An article in The Guardian newspaper has reported that there is likely to be a Christmas turkey shortage if EU workers not allowed in to work in British Poultry farms.
Poultry farmers are urging the government to lift travel restrictions to allow hundreds of specialist EU turkey pluckers to fill jobs in the UK, with a warning that there could be a shortage of birds or higher prices if the restrictions are not waived.
The proposed exemption would cover at least 1,000 seasonal workers who normally travel from Poland, Romania, Hungary, Bulgaria, the Czech Republic, Slovakia and Slovenia at the end of October to help slaughter, pluck and prepare birds destined for UK Christmas dinner tables. It says workers with typical two-month contracts will not come if they have to quarantine for two weeks upon arrival, even if they are provided with Covid-secure accommodation and “work bubbles”.
With lockdown forcing smaller festive gatherings, farmers are finding it difficult to predict consumer demand, and there are fears that larger birds will be out of favour.

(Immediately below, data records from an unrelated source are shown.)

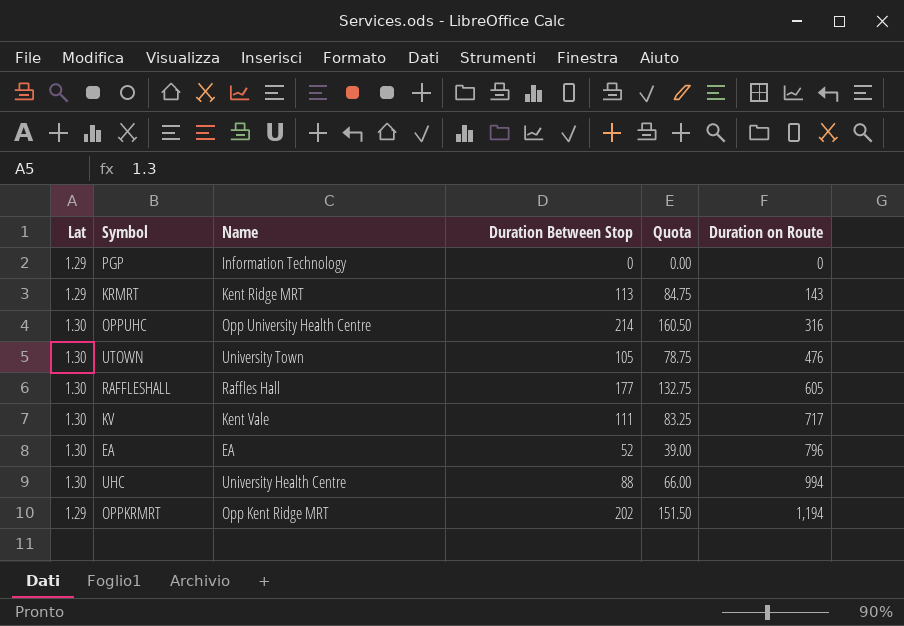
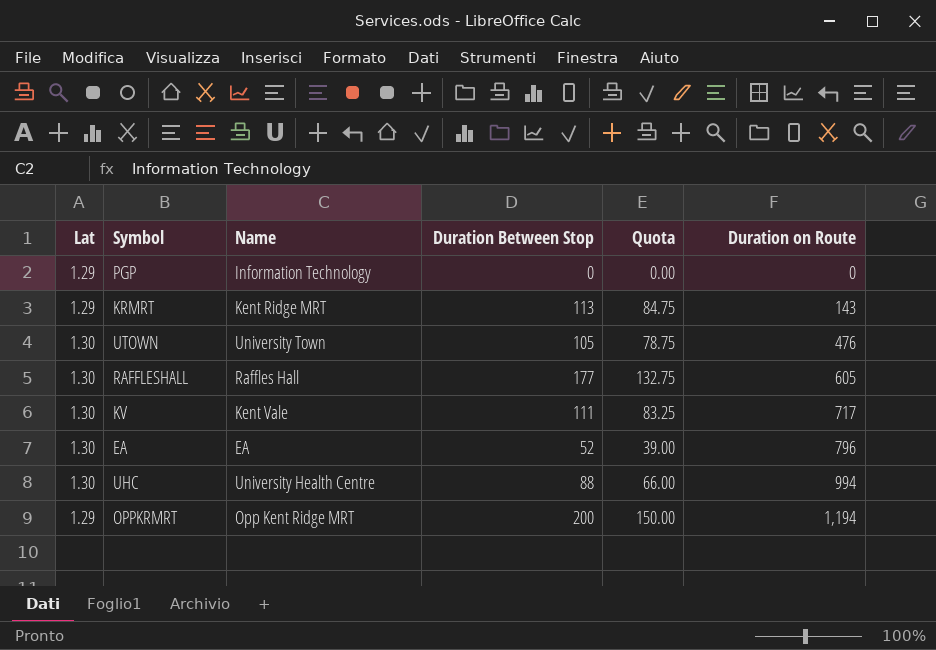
row OPPUHC: 1.30 | Opp University Health Centre | 214 | 160.50 | 316 -> none
OPPKRMRT | Duration Between Stop: 202 -> 200
OPPKRMRT | Quota: 151.50 -> 150.00

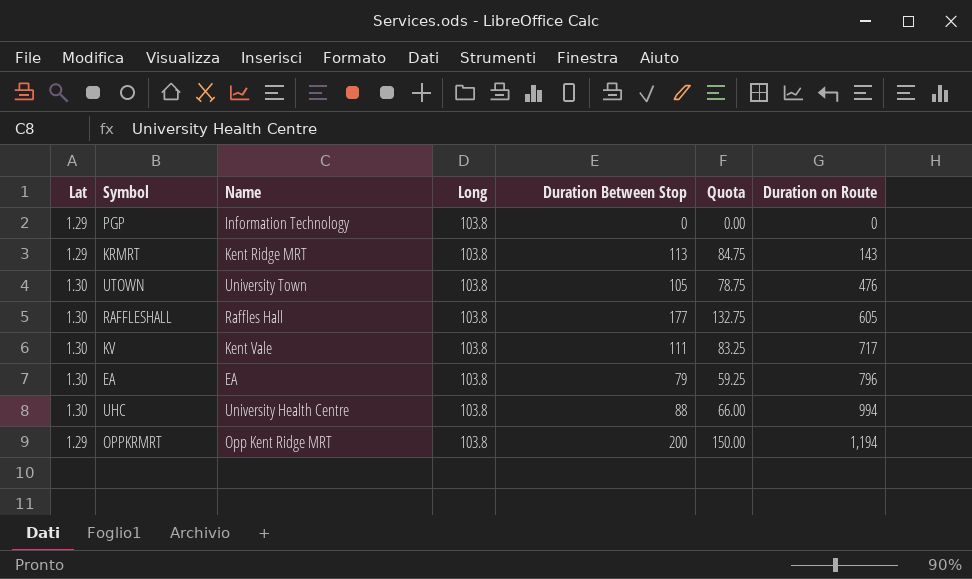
column Long | position: none -> 4
EA | Duration Between Stop: 52 -> 79
EA | Quota: 39.00 -> 59.25

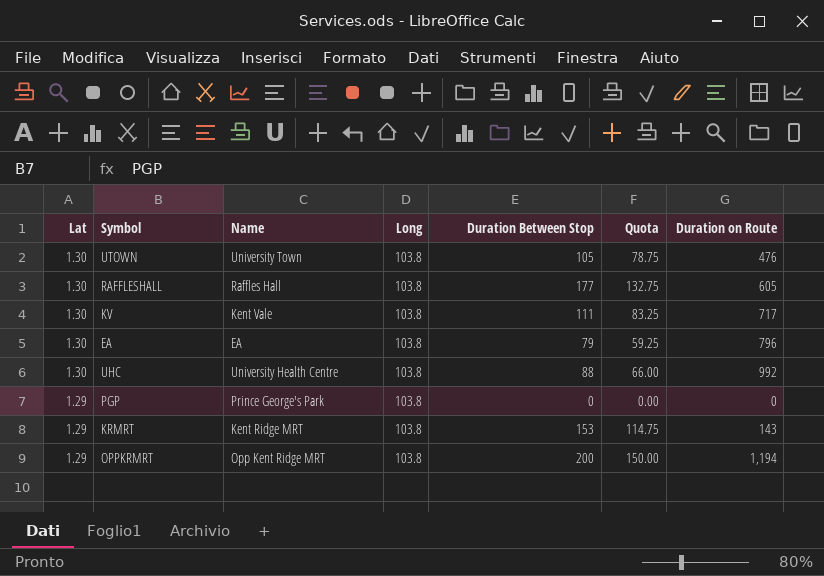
row order: Duration on Route ascending -> Lat descending
UHC | Duration on Route: 994 -> 992
PGP | Name: Information Technology -> Prince George's Park
KRMRT | Duration Between Stop: 113 -> 153
KRMRT | Quota: 84.75 -> 114.75

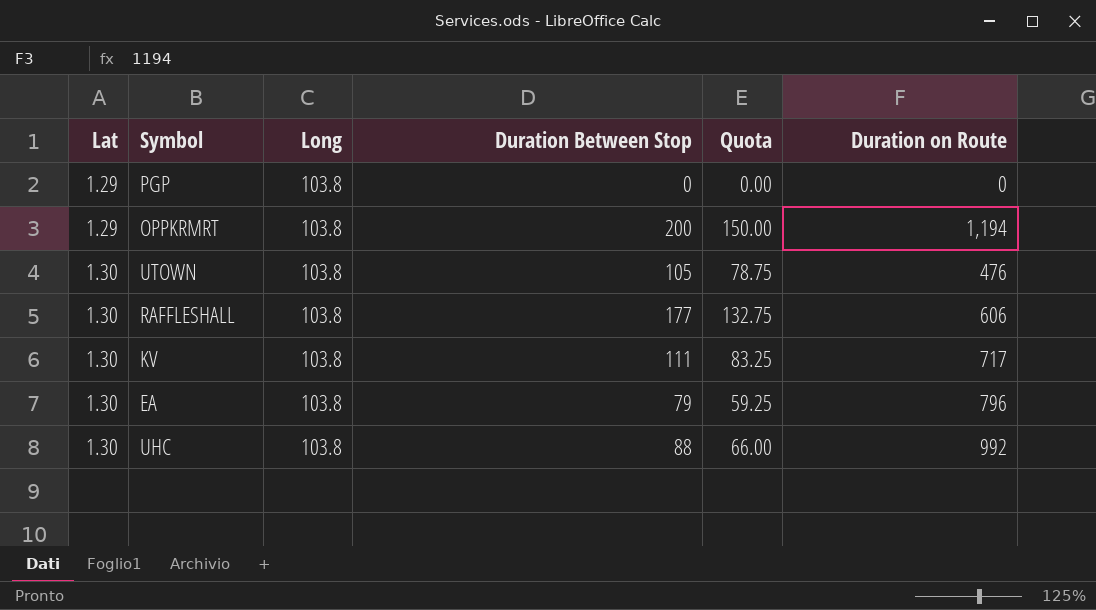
row order: Lat descending -> Lat ascending
column Name | position: 3 -> none
row KRMRT: 1.29 | Kent Ridge MRT | 103.8 | 153 | 114.75 | 143 -> none
RAFFLESHALL | Duration on Route: 605 -> 606

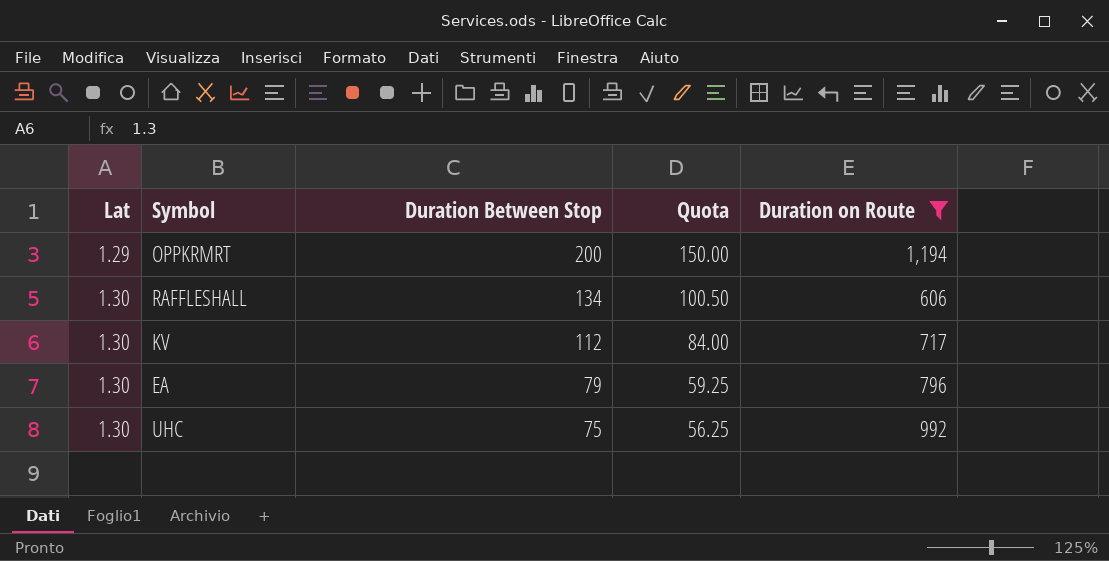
filter: none -> Duration on Route >= 606
column Long | position: 3 -> none
RAFFLESHALL | Duration Between Stop: 177 -> 134
RAFFLESHALL | Quota: 132.75 -> 100.50
KV | Duration Between Stop: 111 -> 112
KV | Quota: 83.25 -> 84.00
UHC | Duration Between Stop: 88 -> 75
UHC | Quota: 66.00 -> 56.25

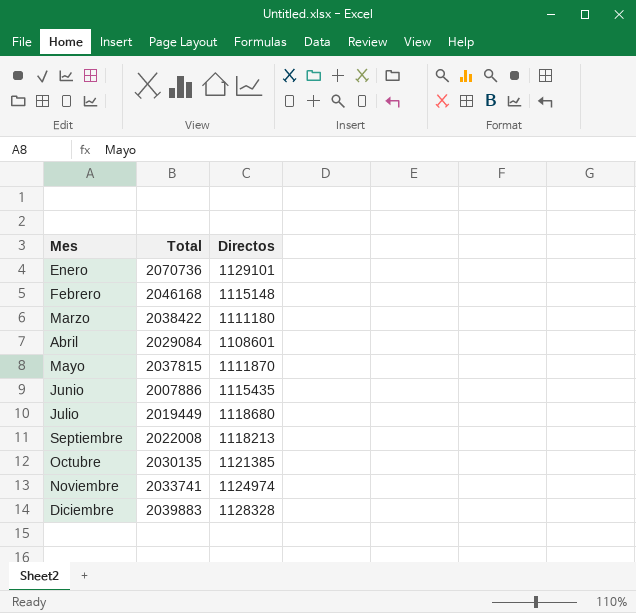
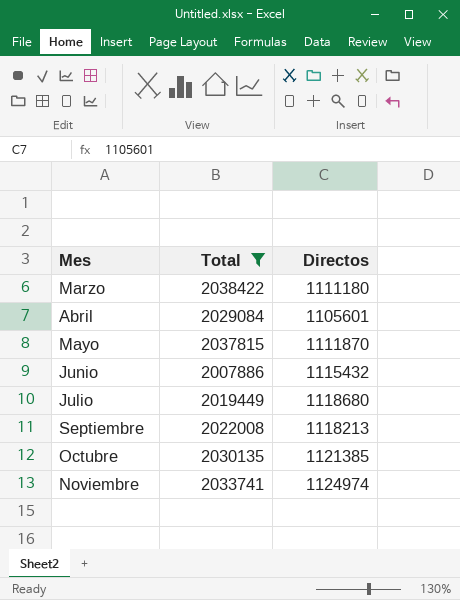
filter: none -> Total <= 2038422
Abril | Directos: 1108601 -> 1105601
Junio | Directos: 1115435 -> 1115432

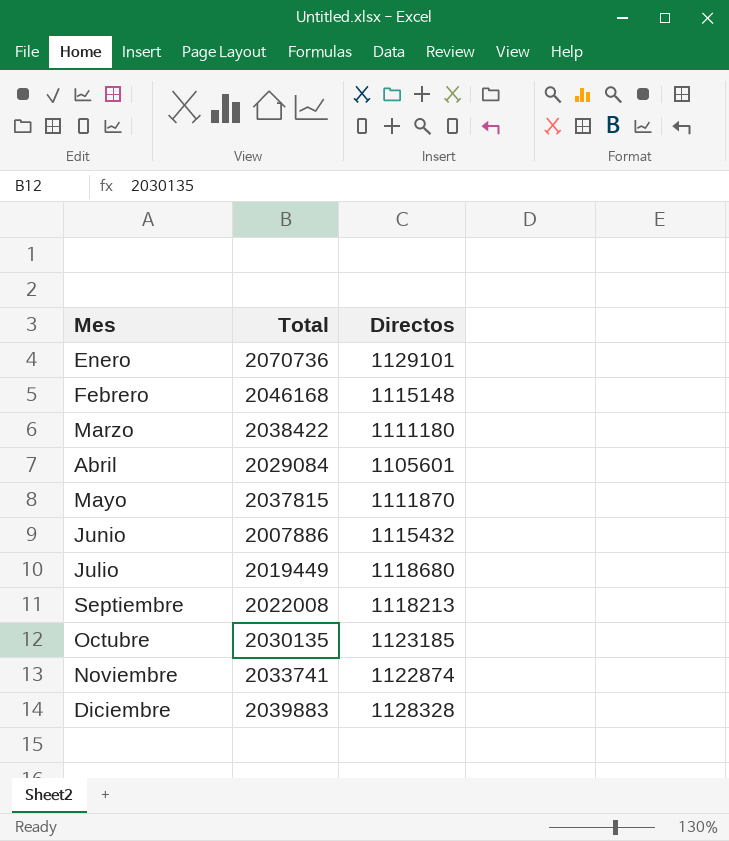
filter: Total <= 2038422 -> none
Octubre | Directos: 1121385 -> 1123185
Noviembre | Directos: 1124974 -> 1122874

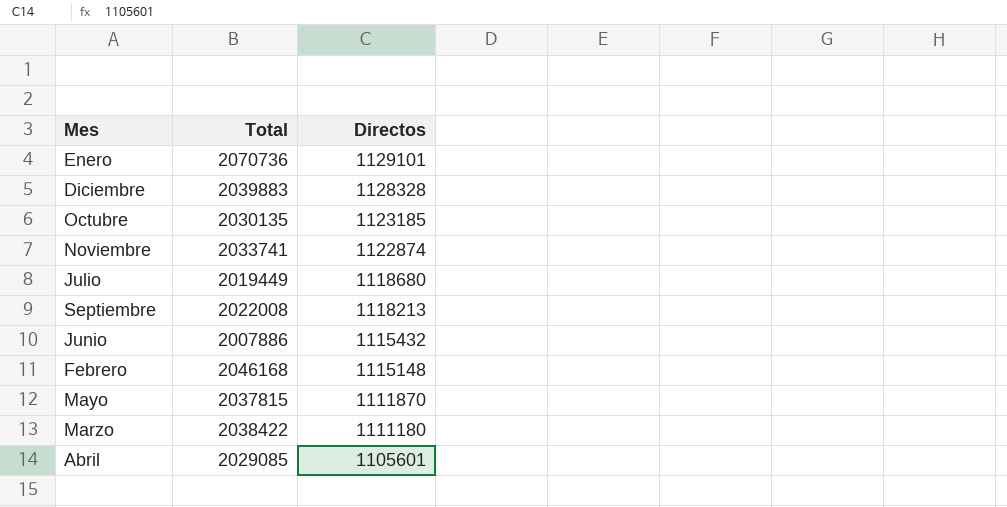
row order: Mes ascending -> Directos descending
Abril | Total: 2029084 -> 2029085

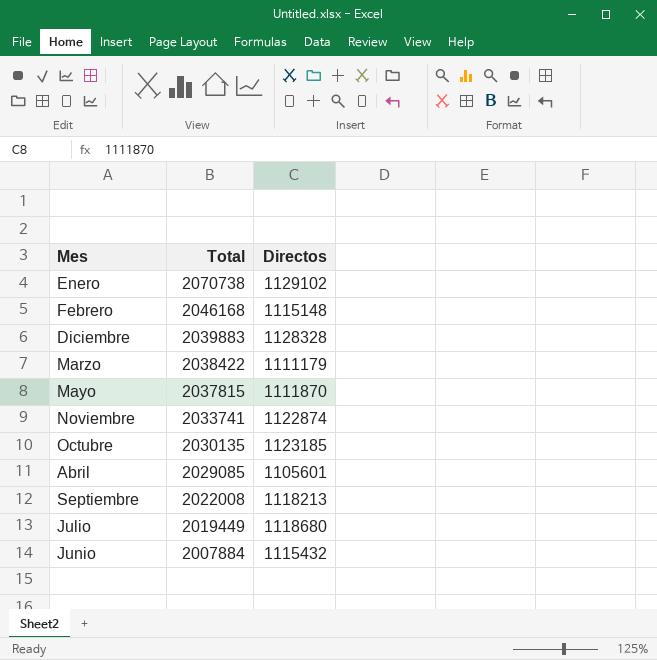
row order: Directos descending -> Total descending
Enero | Total: 2070736 -> 2070738
Enero | Directos: 1129101 -> 1129102
Marzo | Directos: 1111180 -> 1111179
Junio | Total: 2007886 -> 2007884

Chicks – or poults – typically ordered in February grace the Christmas dinner table as fully grown birds the following year. According to the Department for Environment, Food and Rural Affairs (Defra), between January and June 2020 there were 6.2m poults being reared on farms, compared with 6.1m in the same period in 2019.
Intensive meat processing plants have already fallen victim to outbreaks of Covid-19. A thousand staff at Bernard Matthews’ facility in Holton, Suffolk, have been tested after 72 colleagues were found to be Covid-19 positive.